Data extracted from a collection
□ □ □ □ □ □ □

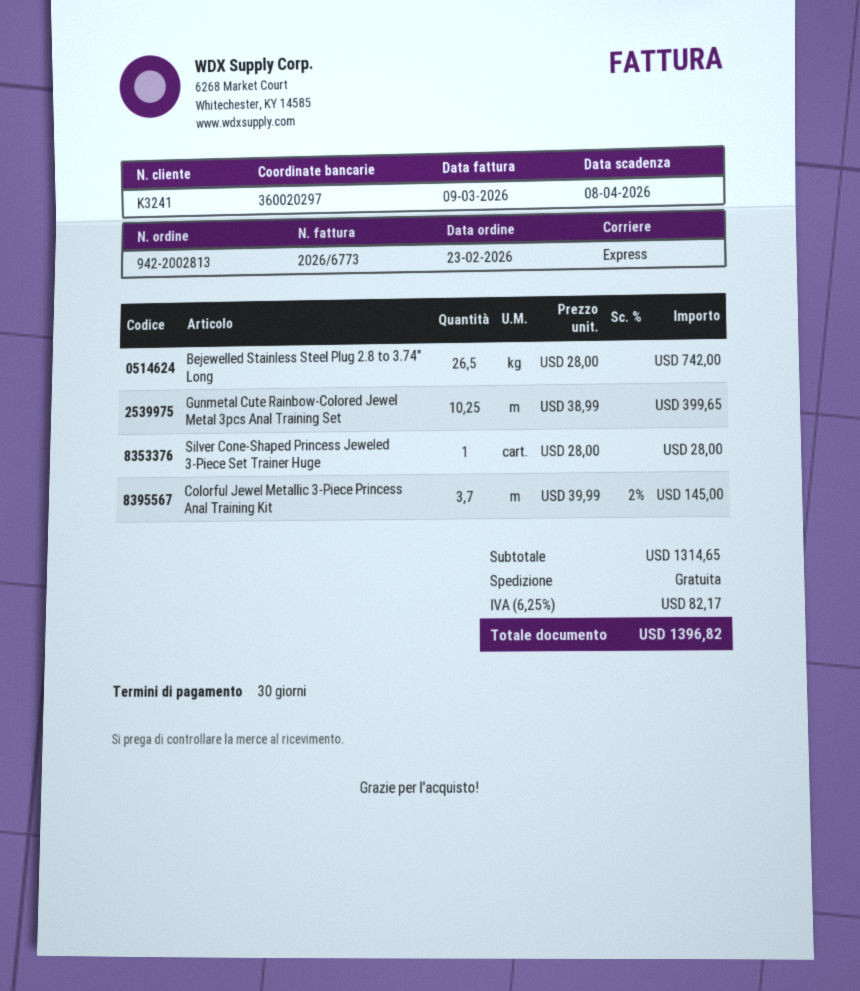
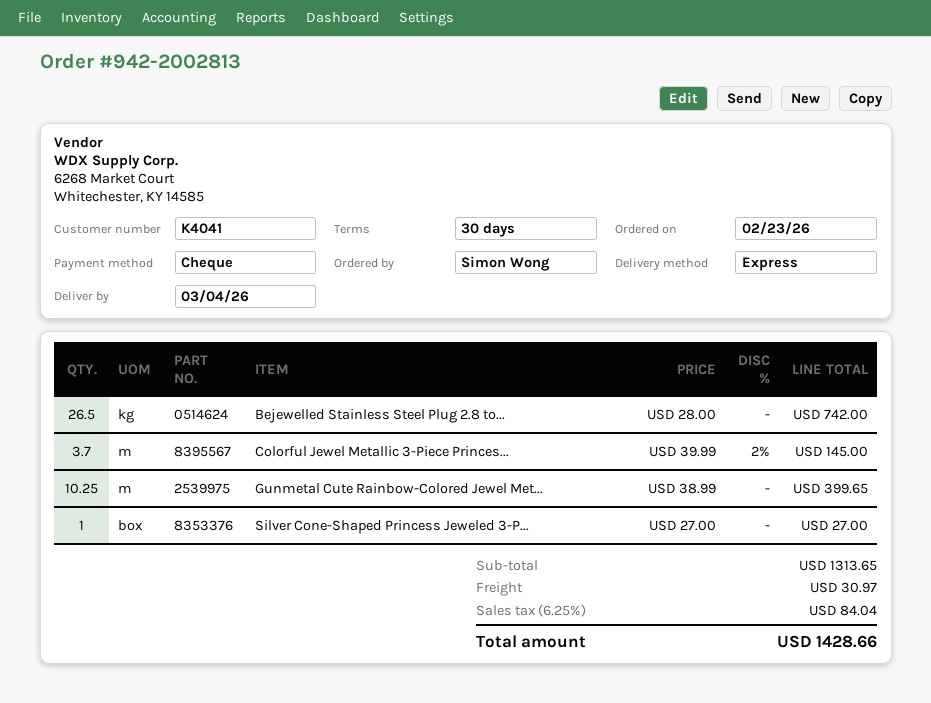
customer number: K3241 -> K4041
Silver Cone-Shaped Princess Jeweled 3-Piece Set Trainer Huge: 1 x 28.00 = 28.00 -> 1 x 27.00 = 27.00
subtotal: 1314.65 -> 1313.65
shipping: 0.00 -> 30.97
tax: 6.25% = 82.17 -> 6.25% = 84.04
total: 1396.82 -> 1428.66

□ □ □ □ □ □ □

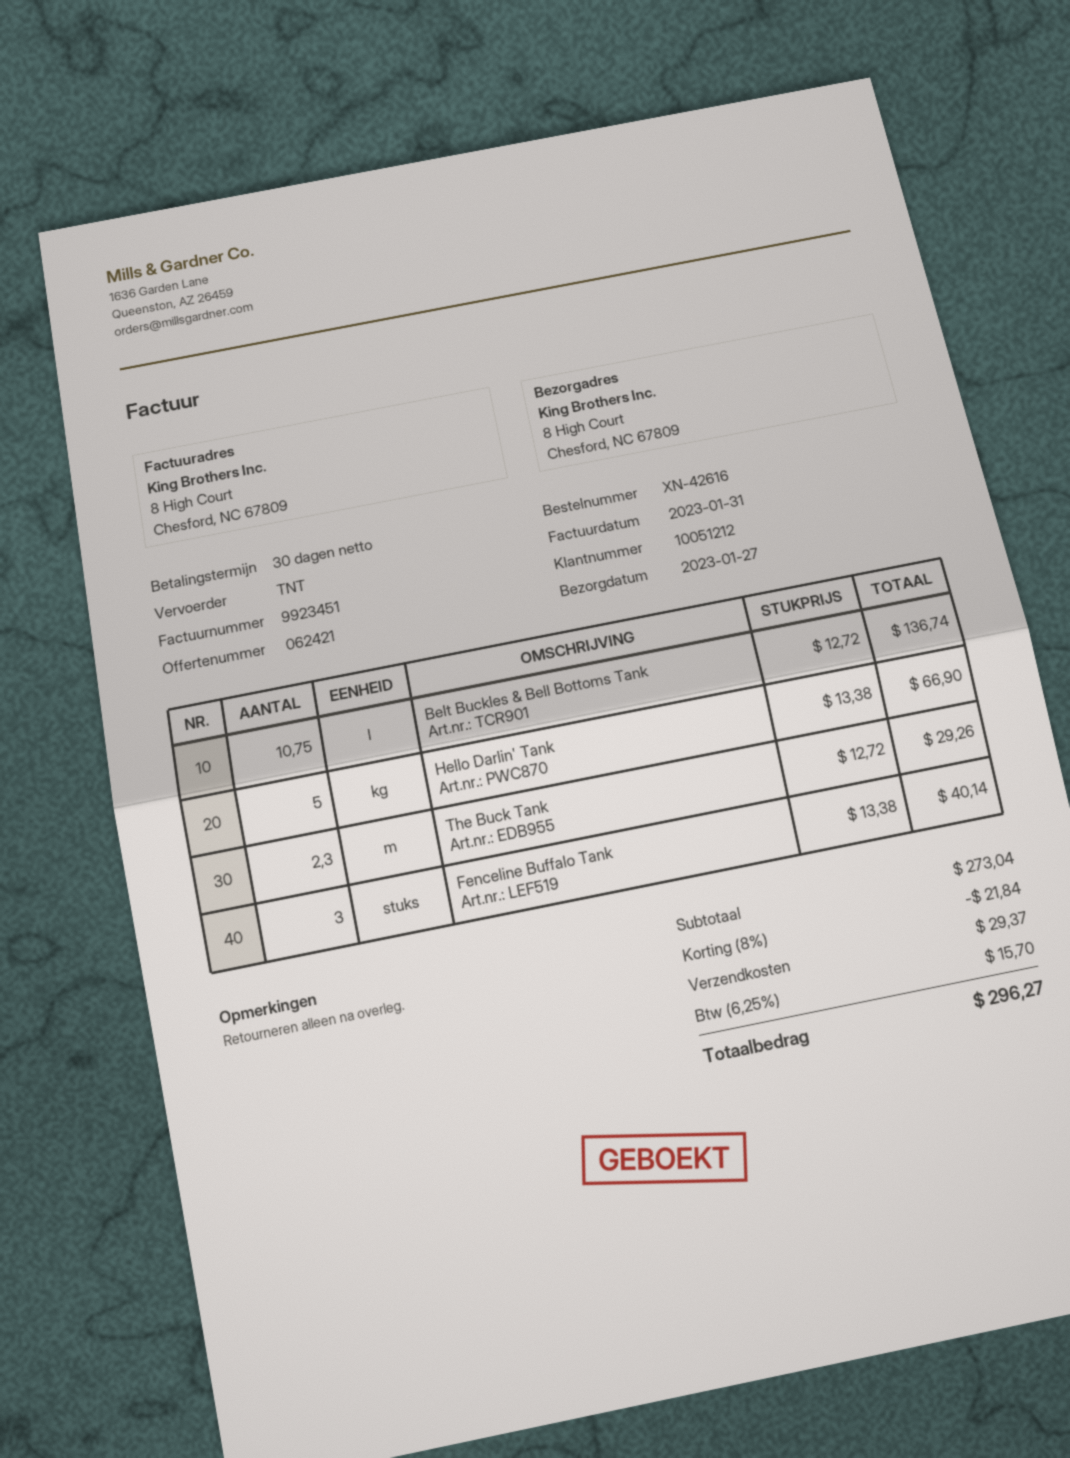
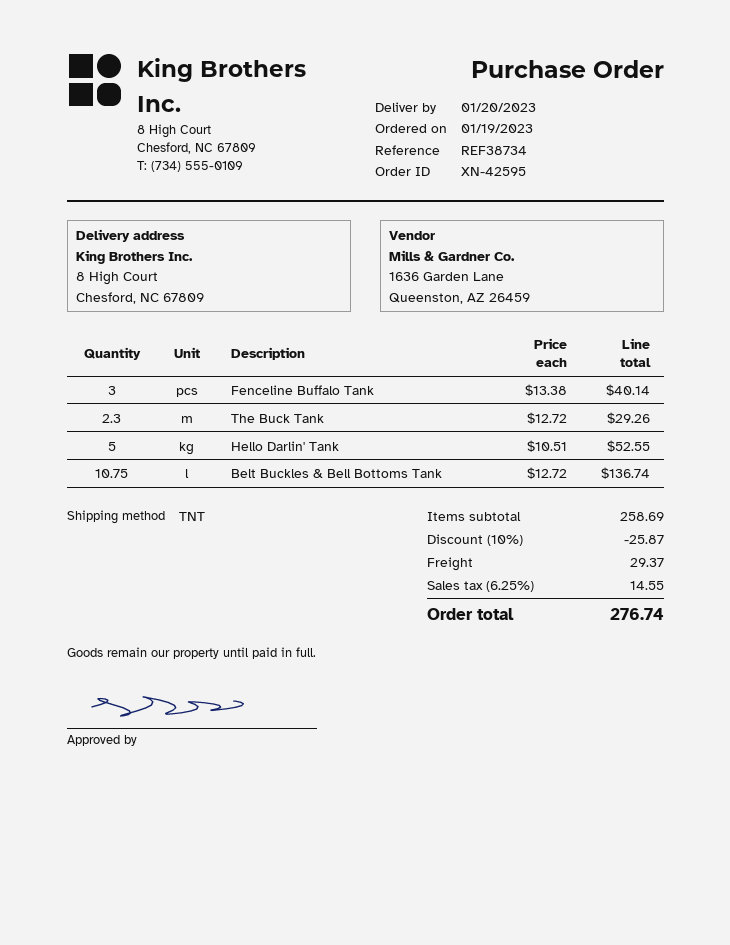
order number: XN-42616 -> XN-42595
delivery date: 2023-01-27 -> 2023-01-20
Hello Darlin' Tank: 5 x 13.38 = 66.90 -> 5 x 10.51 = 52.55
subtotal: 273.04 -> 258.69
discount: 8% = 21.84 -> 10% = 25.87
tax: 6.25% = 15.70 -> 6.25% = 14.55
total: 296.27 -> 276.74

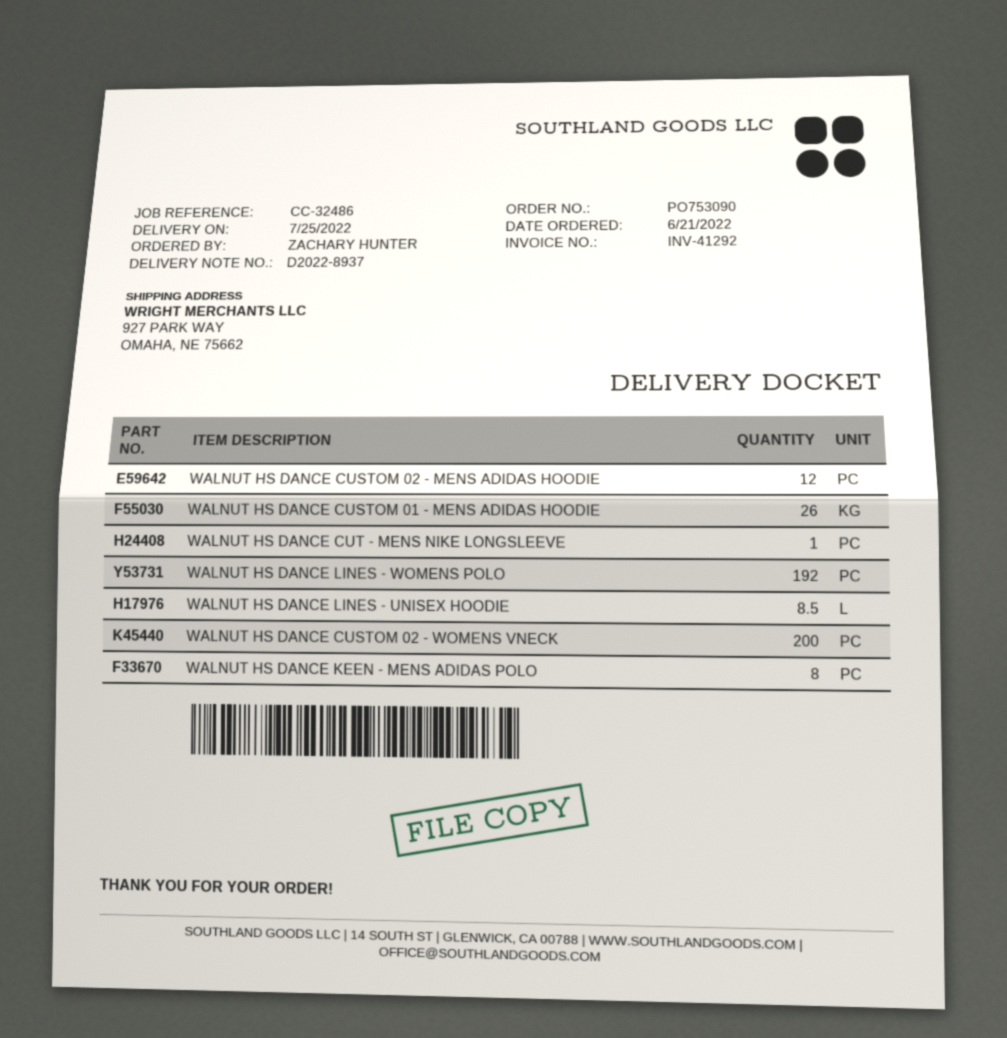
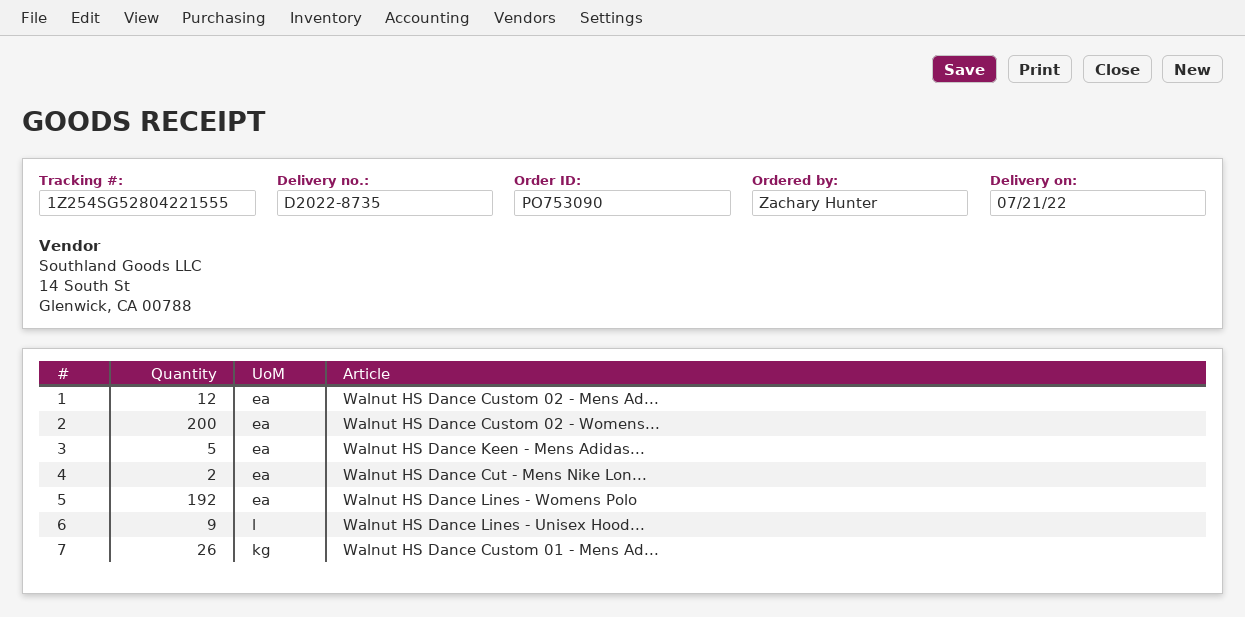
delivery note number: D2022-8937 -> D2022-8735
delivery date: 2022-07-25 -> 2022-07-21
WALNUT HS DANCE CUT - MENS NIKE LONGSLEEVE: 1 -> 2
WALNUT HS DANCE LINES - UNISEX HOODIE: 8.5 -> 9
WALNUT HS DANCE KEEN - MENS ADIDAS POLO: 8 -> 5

□ □ □ □ □ □ □

**Assigned task:** Using the records above, copy every line that has the word "WALNUT" in it.

**Task response:**
WALNUT HS DANCE CUT - MENS NIKE LONGSLEEVE: 1 -> 2
WALNUT HS DANCE LINES - UNISEX HOODIE: 8.5 -> 9
WALNUT HS DANCE KEEN - MENS ADIDAS POLO: 8 -> 5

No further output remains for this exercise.